EXERCISE OBJECTIVE:
The response should consist of the data below, copied exactly, with no pictures in it.

EXCERPTED RECORDS:
================================

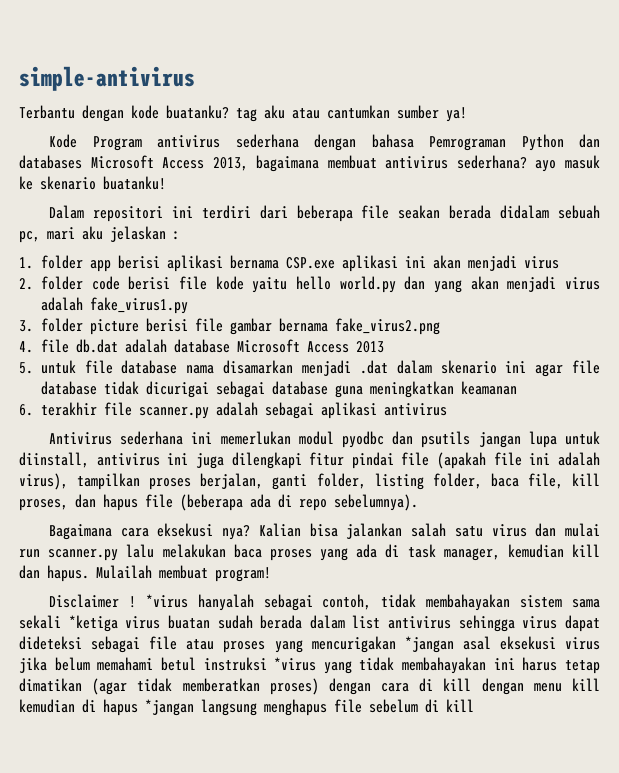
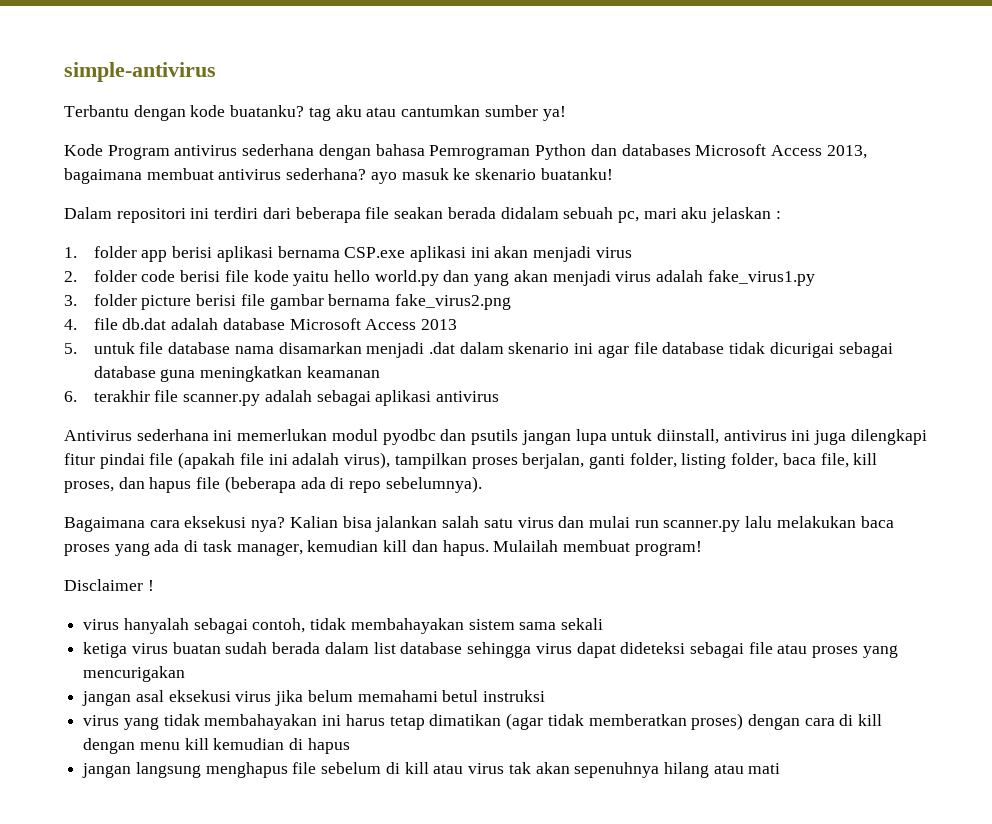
- Disclaimer ! *virus hanyalah sebagai contoh, tidak membahayakan sistem sama sekali *ketiga virus buatan sudah berada dalam list antivirus sehingga virus dapat dideteksi sebagai file atau proses yang mencurigakan *jangan asal eksekusi virus jika belum memahami betul instruksi *virus yang tidak membahayakan ini harus tetap dimatikan (agar tidak memberatkan proses) dengan cara di kill dengan menu kill kemudian di hapus *jangan langsung menghapus file sebelum di kill
+ Disclaimer !
+ virus hanyalah sebagai contoh, tidak membahayakan sistem sama sekali
+ ketiga virus buatan sudah berada dalam list database sehingga virus dapat dideteksi sebagai file atau proses yang mencurigakan
+ jangan asal eksekusi virus jika belum memahami betul instruksi
+ virus yang tidak membahayakan ini harus tetap dimatikan (agar tidak memberatkan proses) dengan cara di kill dengan menu kill kemudian di hapus
+ jangan langsung menghapus file sebelum di kill atau virus tak akan sepenuhnya hilang atau mati

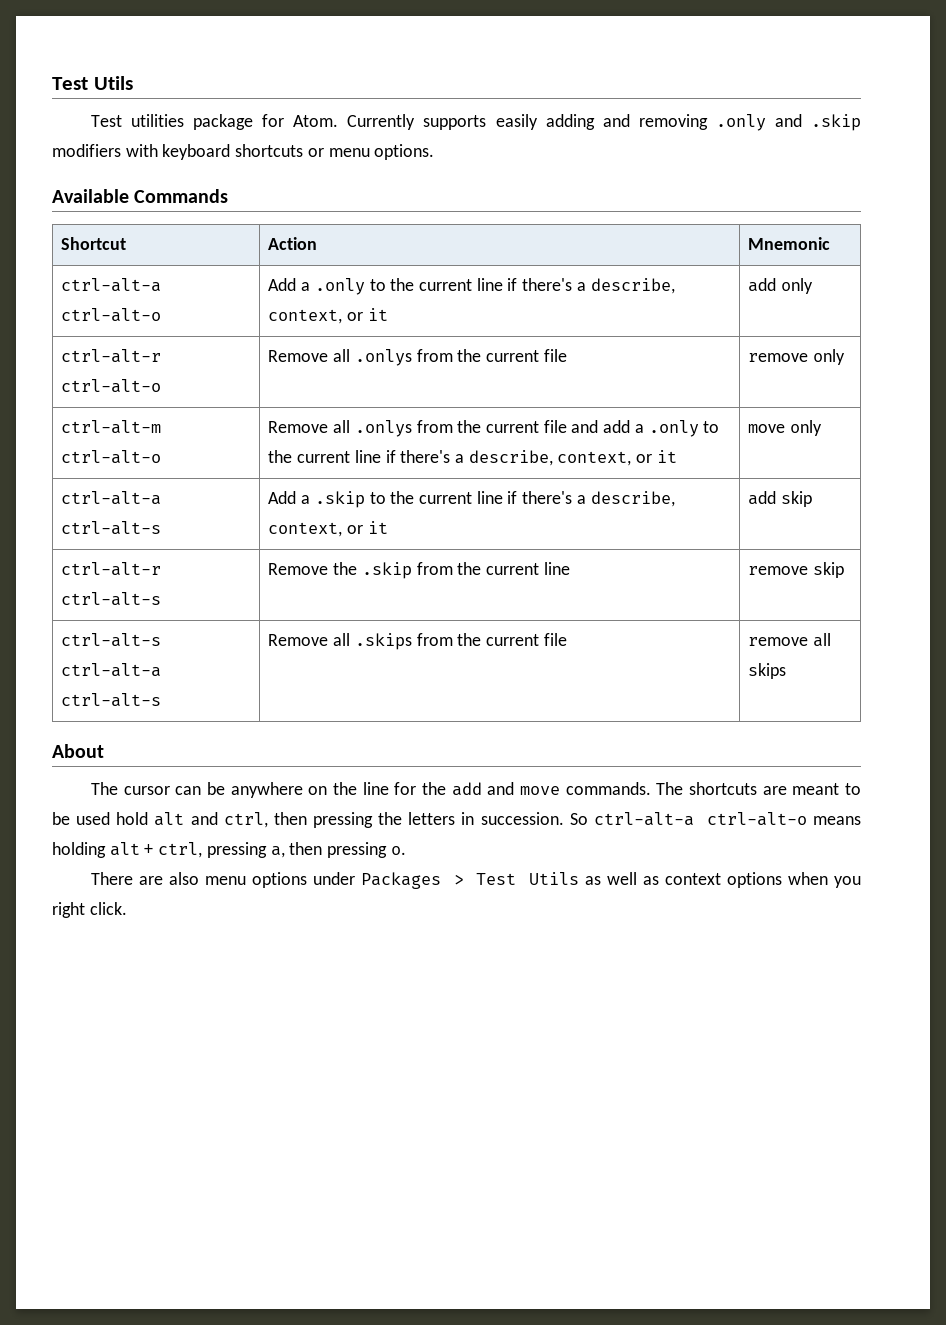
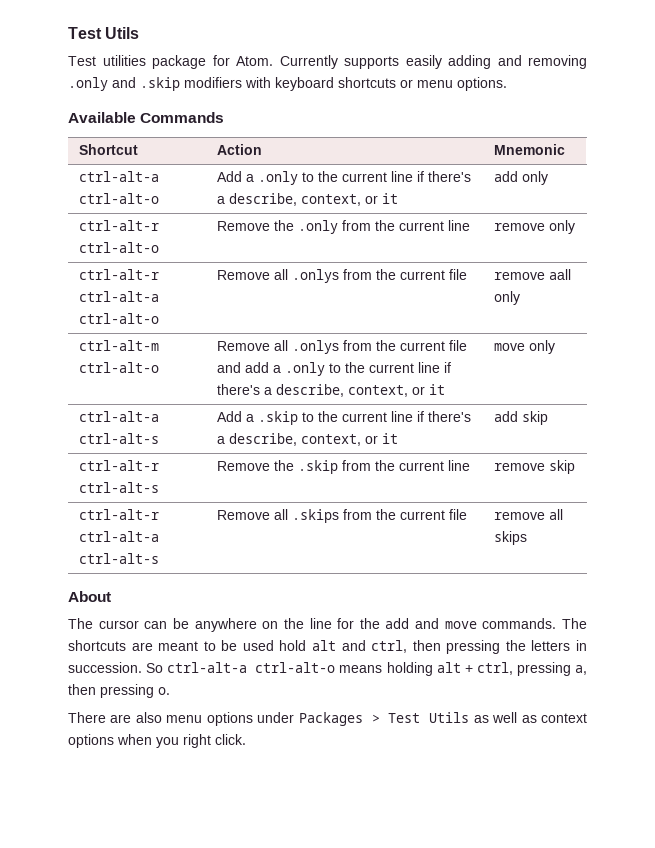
- ctrl-alt-r ctrl-alt-o | Remove all .onlys from the current file | remove only
+ ctrl-alt-r ctrl-alt-o | Remove the .only from the current line | remove only
+ ctrl-alt-r ctrl-alt-a ctrl-alt-o | Remove all .onlys from the current file | remove aall only
- ctrl-alt-s ctrl-alt-a ctrl-alt-s | Remove all .skips from the current file | remove all skips
+ ctrl-alt-r ctrl-alt-a ctrl-alt-s | Remove all .skips from the current file | remove all skips

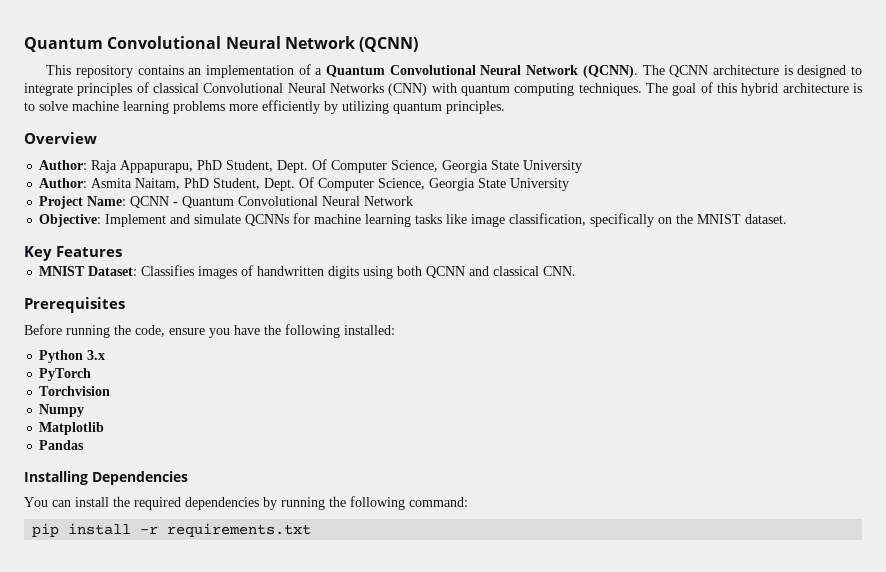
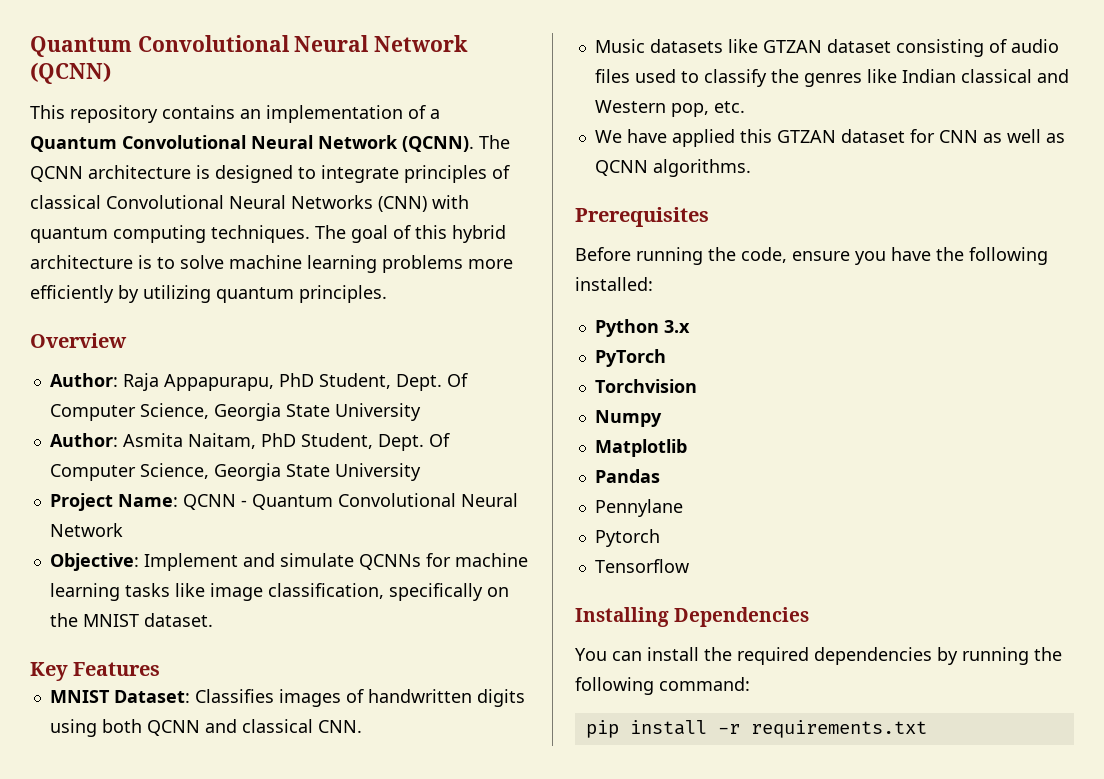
+ Music datasets like GTZAN dataset consisting of audio files used to classify the genres like Indian classical and Western pop, etc.
+ We have applied this GTZAN dataset for CNN as well as QCNN algorithms.
+ Pennylane
+ Pytorch
+ Tensorflow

================================

EXERCISE RESPONSE:
- Disclaimer ! *virus hanyalah sebagai contoh, tidak membahayakan sistem sama sekali *ketiga virus buatan sudah berada dalam list antivirus sehingga virus dapat dideteksi sebagai file atau proses yang mencurigakan *jangan asal eksekusi virus jika belum memahami betul instruksi *virus yang tidak membahayakan ini harus tetap dimatikan (agar tidak memberatkan proses) dengan cara di kill dengan menu kill kemudian di hapus *jangan langsung menghapus file sebelum di kill
+ Disclaimer !
+ virus hanyalah sebagai contoh, tidak membahayakan sistem sama sekali
+ ketiga virus buatan sudah berada dalam list database sehingga virus dapat dideteksi sebagai file atau proses yang mencurigakan
+ jangan asal eksekusi virus jika belum memahami betul instruksi
+ virus yang tidak membahayakan ini harus tetap dimatikan (agar tidak memberatkan proses) dengan cara di kill dengan menu kill kemudian di hapus
+ jangan langsung menghapus file sebelum di kill atau virus tak akan sepenuhnya hilang atau mati

- ctrl-alt-r ctrl-alt-o | Remove all .onlys from the current file | remove only
+ ctrl-alt-r ctrl-alt-o | Remove the .only from the current line | remove only
+ ctrl-alt-r ctrl-alt-a ctrl-alt-o | Remove all .onlys from the current file | remove aall only
- ctrl-alt-s ctrl-alt-a ctrl-alt-s | Remove all .skips from the current file | remove all skips
+ ctrl-alt-r ctrl-alt-a ctrl-alt-s | Remove all .skips from the current file | remove all skips

+ Music datasets like GTZAN dataset consisting of audio files used to classify the genres like Indian classical and Western pop, etc.
+ We have applied this GTZAN dataset for CNN as well as QCNN algorithms.
+ Pennylane
+ Pytorch
+ Tensorflow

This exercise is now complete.